Exercise
Identify all lines in the data containing the string "center". Copy them out.

Records for the task
• • •
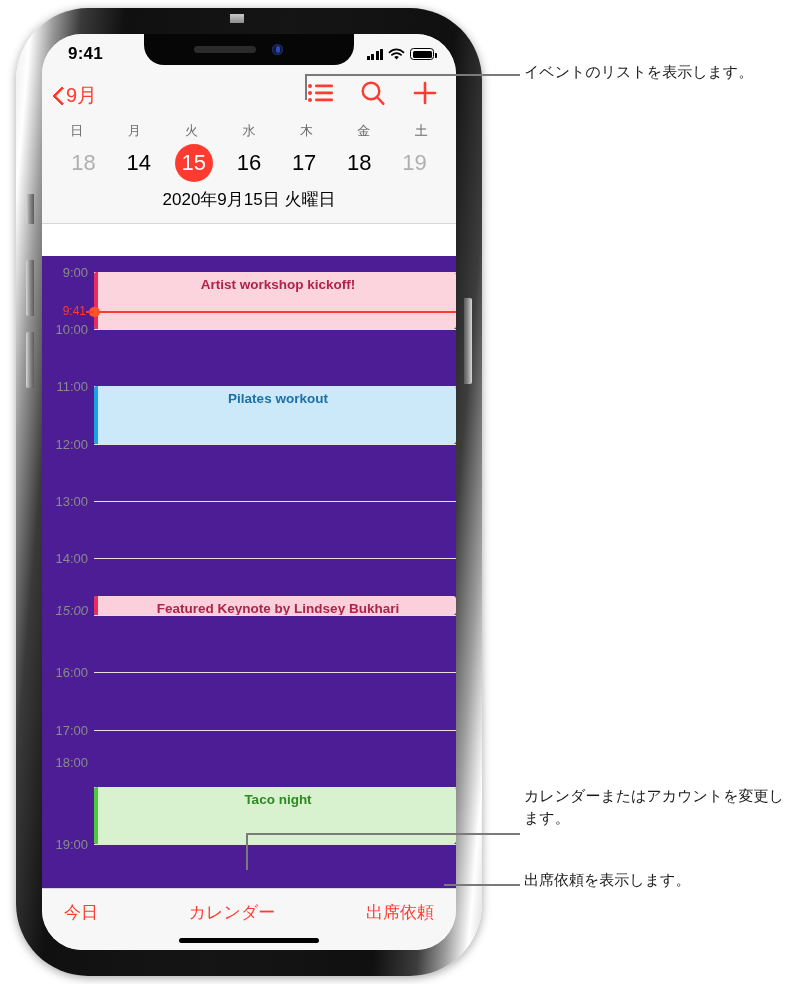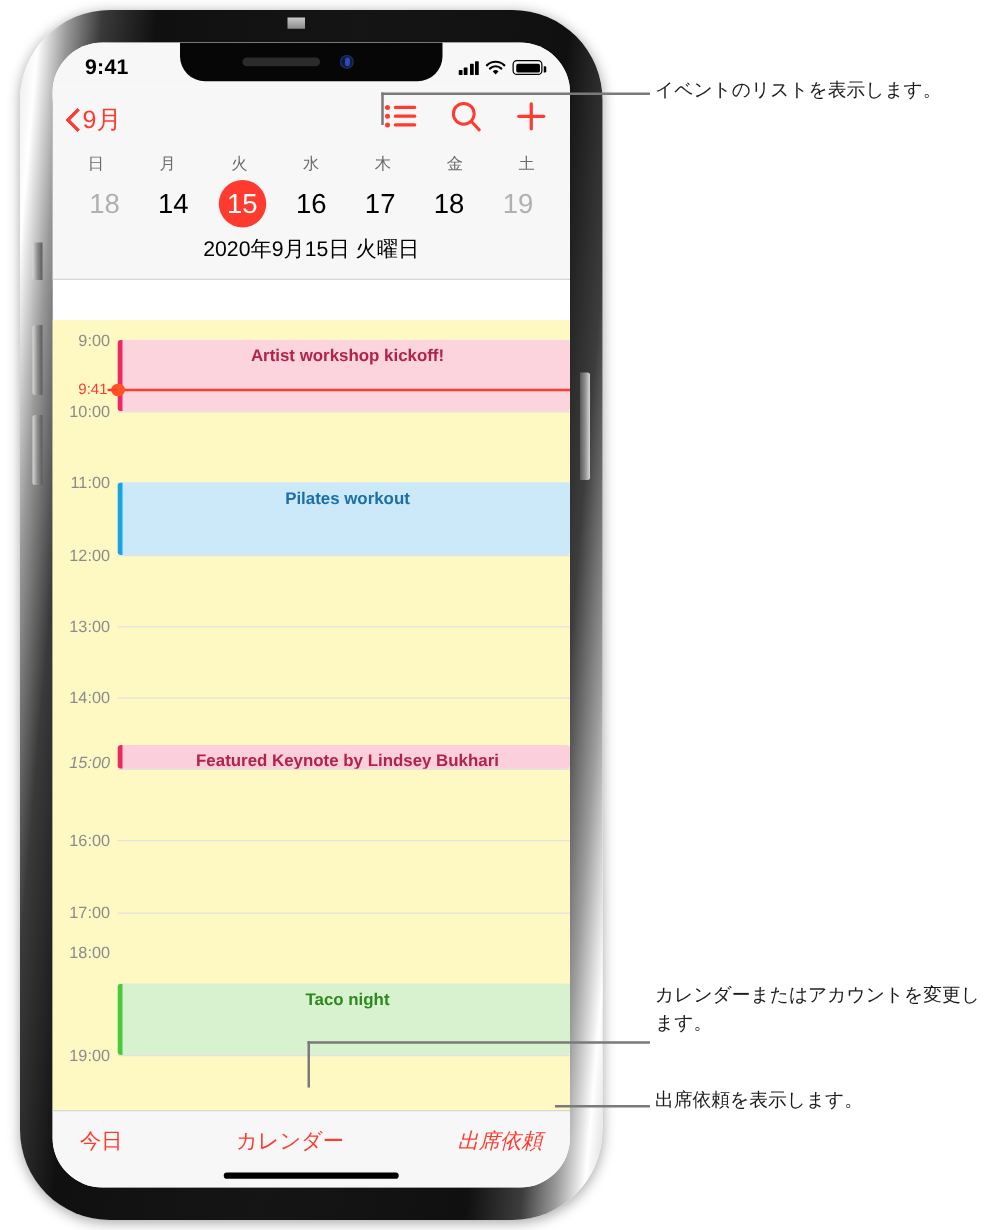--- a/index.html
+++ b/index.html
@@ -92,7 +92,7 @@
 
   
   .daygrid{ position:absolute; top:222px; left:0; right:0; bottom:62px;
-     background:#fef9c3; overflow:hidden;}
+     background:#4c1d95; overflow:hidden;}
   .hourline{ position:absolute; left:52px; right:0; height:1px; background:#e2e2e2;}
   .hourlabel{ position:absolute; left:0; width:46px; text-align:right;
      font-size:13px; color:#8b8b8b; transform:translateY(-50%);}

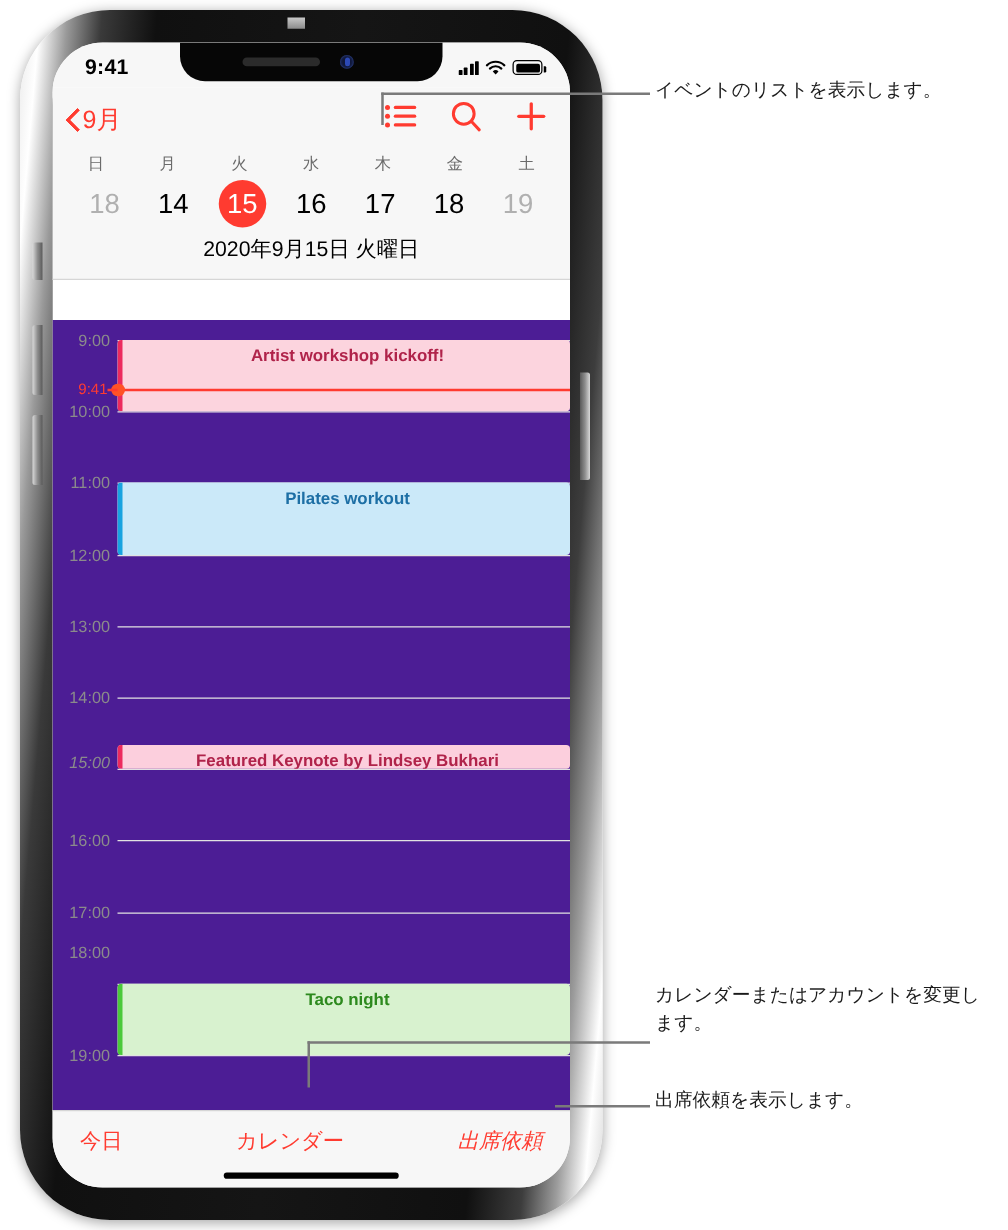--- a/index.html
+++ b/index.html
@@ -111,7 +111,7 @@
   .toolbar{ position:absolute; bottom:0; left:0; right:0; height:62px; background:#f7f7f7;
     border-top:1px solid #d6d6d6; display:flex; align-items:center; padding:0 22px 14px;}
   .tb-item{ font-size:17px; color:#ff3b30; cursor:pointer;}
-  .tb-left{ flex:0 0 auto;} .tb-mid{ flex:1; text-align:center;} .tb-right{ flex:0 0 auto;font-style:italic;}
+  .tb-left{ flex:0 0 auto;} .tb-mid{ flex:1; text-align:center;} .tb-right{ flex:0 0 auto;}
   .homeind{ position:absolute; bottom:7px; left:50%; transform:translateX(-50%);
     width:140px; height:5px; border-radius:3px; background:#000;}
• • •
Your solution
     border-top:1px solid #d6d6d6; display:flex; align-items:center; padding:0 22px 14px;}
-  .tb-left{ flex:0 0 auto;} .tb-mid{ flex:1; text-align:center;} .tb-right{ flex:0 0 auto;font-style:italic;}
+  .tb-left{ flex:0 0 auto;} .tb-mid{ flex:1; text-align:center;} .tb-right{ flex:0 0 auto;}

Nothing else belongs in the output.